PROVIDED INFORMATION
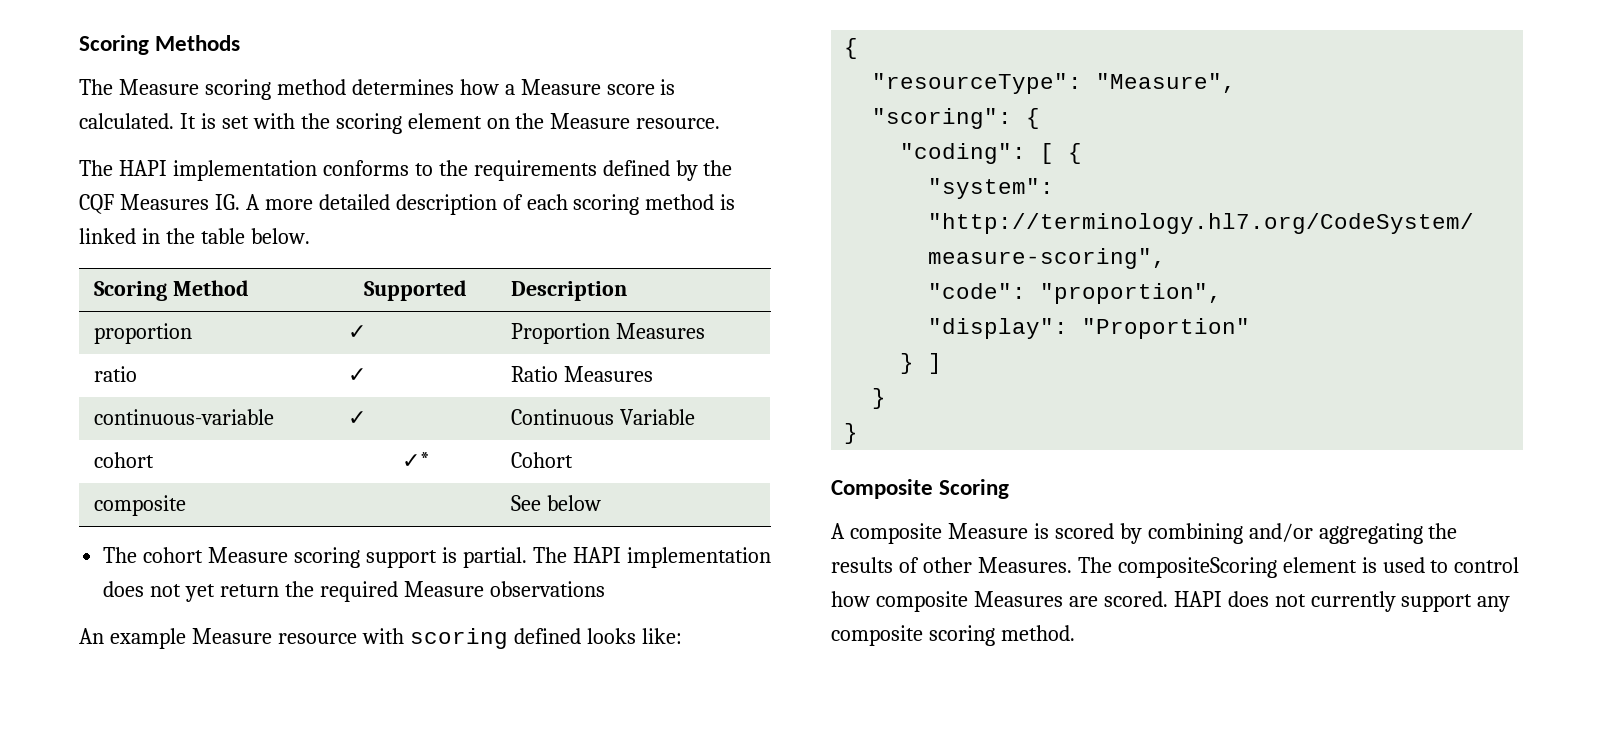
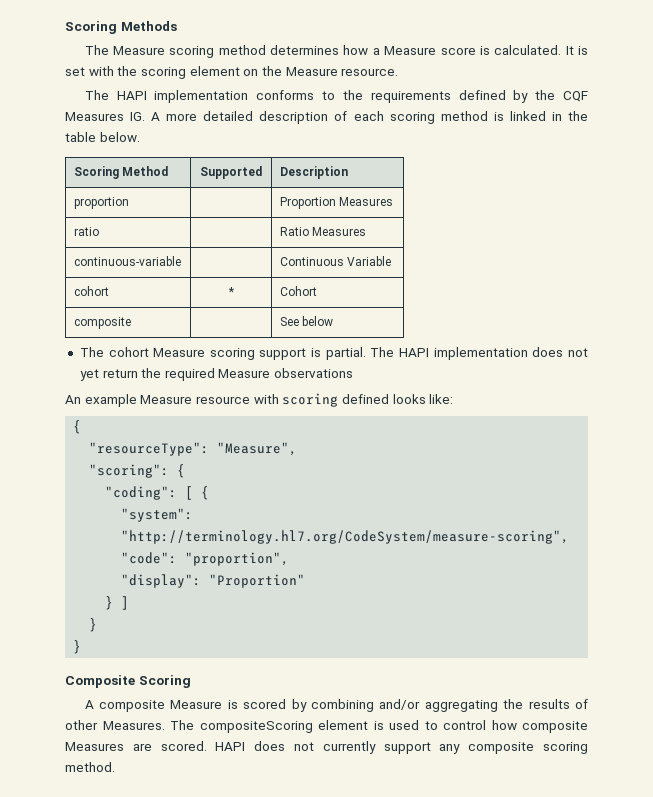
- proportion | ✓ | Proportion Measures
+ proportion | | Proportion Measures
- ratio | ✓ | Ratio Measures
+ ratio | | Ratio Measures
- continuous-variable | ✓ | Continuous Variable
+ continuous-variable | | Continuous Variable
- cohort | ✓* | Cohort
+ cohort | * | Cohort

---

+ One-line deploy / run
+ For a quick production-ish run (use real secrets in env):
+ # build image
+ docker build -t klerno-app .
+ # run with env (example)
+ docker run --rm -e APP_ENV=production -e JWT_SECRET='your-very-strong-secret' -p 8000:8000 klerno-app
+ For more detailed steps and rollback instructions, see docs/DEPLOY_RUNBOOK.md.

WHAT NEEDS TO BE DONE
Give back exactly the lines above, from the line containing "proportion | | Proportion Measures" through the line containing "cohort | * | Cohort", with both end lines and nothing more.

FINAL ANSWER
+ proportion | | Proportion Measures
- ratio | ✓ | Ratio Measures
+ ratio | | Ratio Measures
- continuous-variable | ✓ | Continuous Variable
+ continuous-variable | | Continuous Variable
- cohort | ✓* | Cohort
+ cohort | * | Cohort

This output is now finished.